Our goal was to develop a novel scoring system to predict 28-d mortality of HRS and evaluate the accuracy, sensitivity, and specificity compared with other scoring systems, including Model for End-stage Liver Disease, Chronic Liver Failure-Sequential Organ Failure Assessment, and Chinese Group on the Study of Severe Hepatitis B-Acute-on-Chronic Liver Failure.

Research methods

Demographic/clinical variables and medical records of HRS patients from January 2011 to October 2019 were collected from four tertiary medical centers, and strict eligibility criteria were applied. The final analysis included 371 patients with HRS. Univariate and multivariate Cox regression analyses were performed for prediction modeling of HRS.

Research results

We found that five indicators can be used as prognostic factors for HRS, including gender, international normalized ratio, mean corpuscular hemoglobin concentration, neutrophil percentage, and stage (defined as a binary variable by the number of failed organs). They formed a new score, GIMNS, based on the weight coefficient. As the GIMNS increases, the risk of mortality gets higher.

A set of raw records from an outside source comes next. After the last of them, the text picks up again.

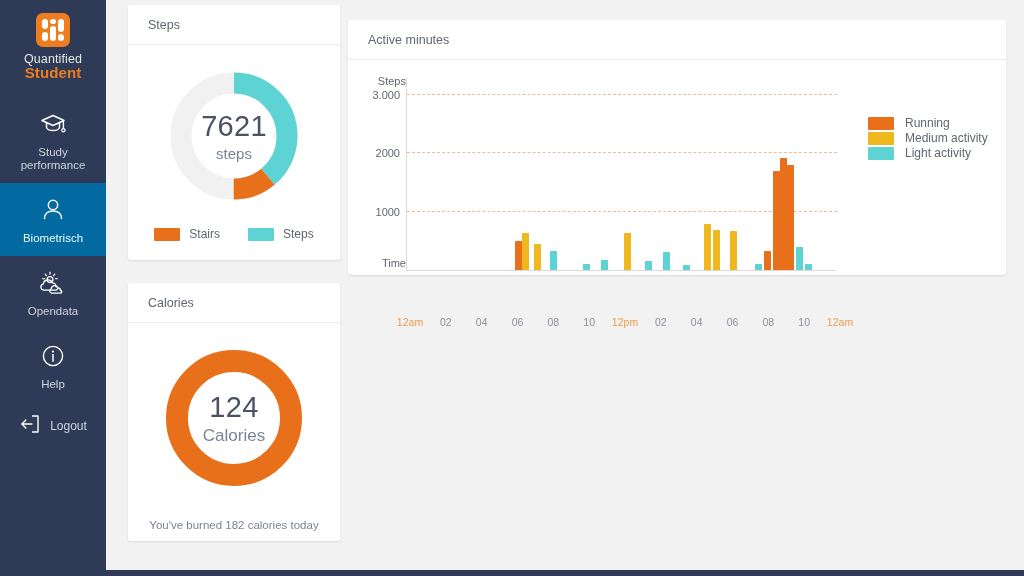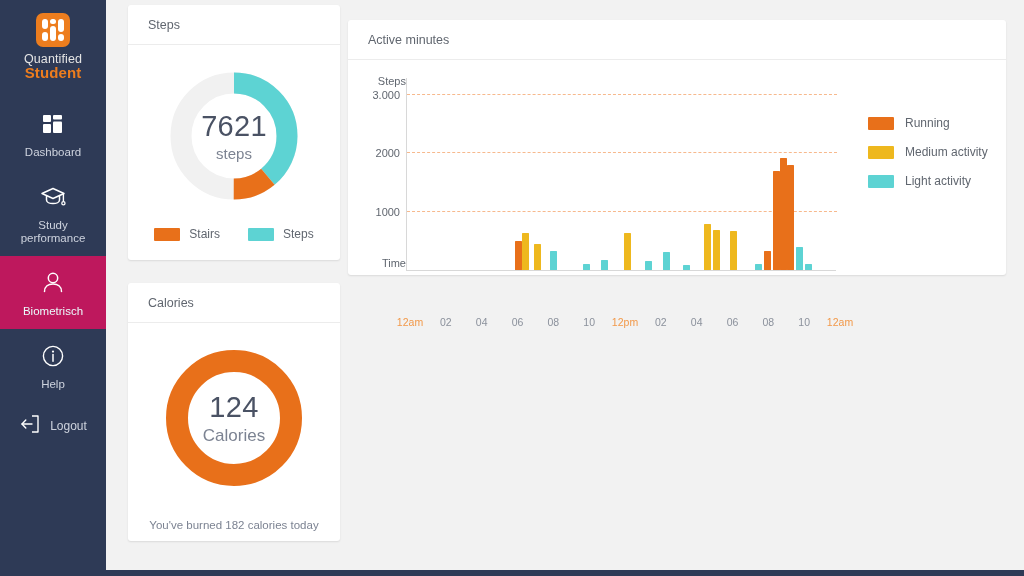--- a/index.html
+++ b/index.html
@@ -119,7 +119,7 @@
   .x-tick.hl { color: #f2994a; }
   .chart-legend {
     position: absolute; left: 520px; top: 56px;
-    display: flex; flex-direction: column; gap: 15px;
+    display: flex; flex-direction: column; gap: 1px;
   }
   .chart-legend .legend-item { gap: 11px; }
   .chart-legend .legend-sw { width: 26px; height: 13px; }

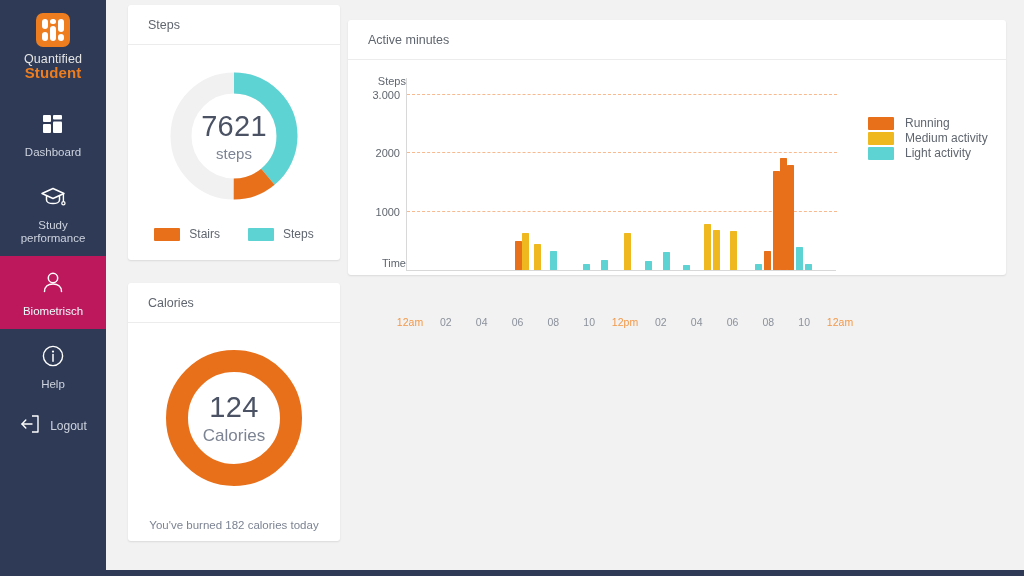--- a/index.html
+++ b/index.html
@@ -147,17 +147,6 @@
 
     <div class="nav">
 
-      <div class="nav-item">
-        <span class="ico">
-          <svg width="24" height="24" viewBox="0 0 24 24">
-            <rect x="2" y="3" width="8" height="7" rx="1" fill="#fff"></rect>
-            <rect x="12" y="3" width="9" height="4.5" rx="1" fill="#fff"></rect>
-            <rect x="2" y="12" width="8" height="9" rx="1" fill="#fff"></rect>
-            <rect x="12" y="9.5" width="9" height="11.5" rx="1" fill="#fff"></rect>
-          </svg>
-        </span>
-        <span class="lbl">Dashboard</span>
-      </div>
 
       <div class="nav-item">
         <span class="ico">

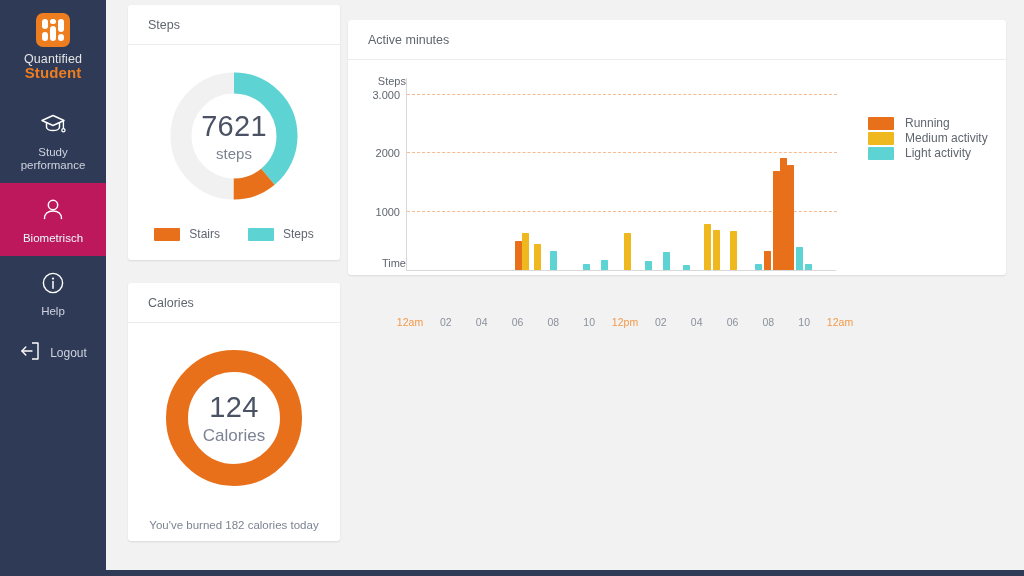--- a/index.html
+++ b/index.html
@@ -56,7 +56,7 @@
     margin-top: 7px; color: #ced3de; font-size: 11.5px; text-align: center;
     line-height: 13px;
   }
-  .nav-item.active { background: #be185d; }
+  .nav-item.active { background: #0369a1; }
   .nav-item.active .lbl { color: #eafbfb; }
   .nav-logout {
     width: 106px; display: flex; flex-direction: row; align-items: center;

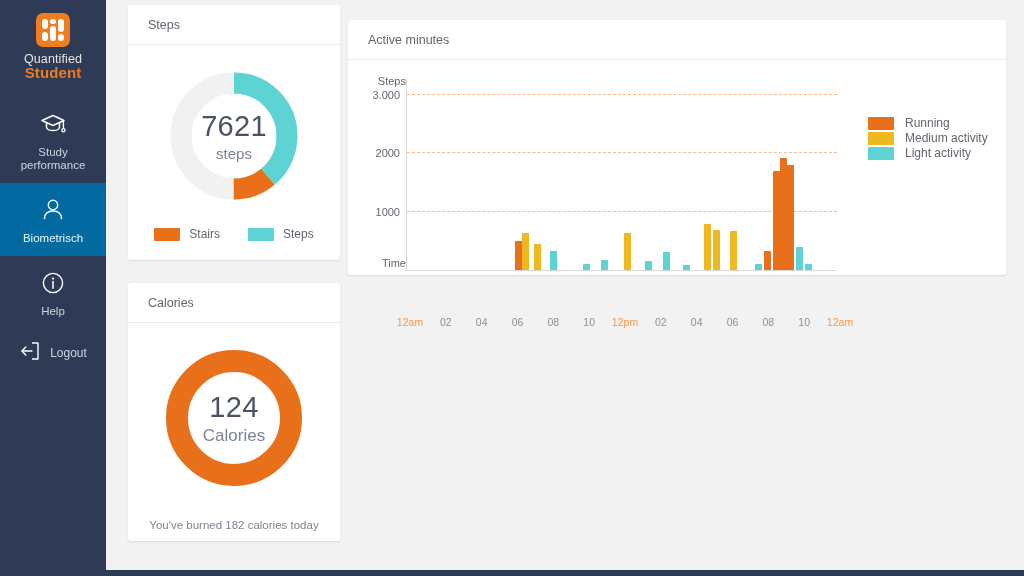--- a/index.html
+++ b/index.html
@@ -170,6 +170,23 @@
         <span class="lbl">Biometrisch</span>
       </div>
 
+      <div class="nav-item">
+        <span class="ico">
+          <svg width="30" height="26" viewBox="0 0 30 26">
+            <g stroke="#fff" stroke-width="1.2" stroke-linecap="round">
+              <path d="M12 2.2 V4.2"></path>
+                <path d="M7.2 4.2 L8.4 5.7"></path>
+                <path d="M16.8 4.2 L15.6 5.7"></path>
+              <path d="M4.8 8.6 H6.6"></path>
+                <path d="M19.2 8.6 H17.6"></path>
+            </g>
+            <circle cx="12" cy="9.6" r="2.9" fill="none" stroke="#fff" stroke-width="1.3"></circle>
+            <path d="M18 16.5 a3.6 3.6 0 0 0 -3.6 -3.6 a4.8 4.8 0 0 0 -9.2 1.3 a3 3 0 0 0 .4 5.9 H18 a1.8 1.8 0 0 0 0 -3.6 Z" fill="none" stroke="#fff" stroke-width="1.3" stroke-linejoin="round"></path>
+            <path d="M22.5 20.5 a2.6 2.6 0 0 0 -2.6 -2.6 a3.4 3.4 0 0 0 -6.6 .9 a2.2 2.2 0 0 0 .3 4.3 h8.9 a1.3 1.3 0 0 0 0 -2.6 Z" fill="none" stroke="#fff" stroke-width="1.3" stroke-linejoin="round"></path>
+          </svg>
+        </span>
+        <span class="lbl">Opendata</span>
+      </div>
 
 
       <div class="nav-item">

The sensitivity and specificity of GIMNS were much higher than those of Model for End-stage Liver Disease, Chronic Liver Failure-Sequential Organ Failure Assessment, and Chinese Group on the Study of Severe Hepatitis B-Acute-on-Chronic Liver Failure in both the derivation and validation cohorts.

Research conclusions

We innovatively defined a new variable, stage (based on the number of failed organs), to predict the prognosis of HRS. Importantly, we developed a new scoring system, GIMNS, which was specifically for patients with HRS and performed better than Model for End-stage Liver Disease, Chronic Liver Failure-Sequential Organ Failure Assessment, and Chinese Group on the Study of Severe Hepatitis B-Acute-on-Chronic Liver Failure in accuracy, sensitivity, and specificity. As the five prognostic factors in GIMNS are easily available, clinical application of GIMNS could be more convenient.

Research perspectives

The GIMNS scoring system should be validated in future prospective studies to get a more complete assessment.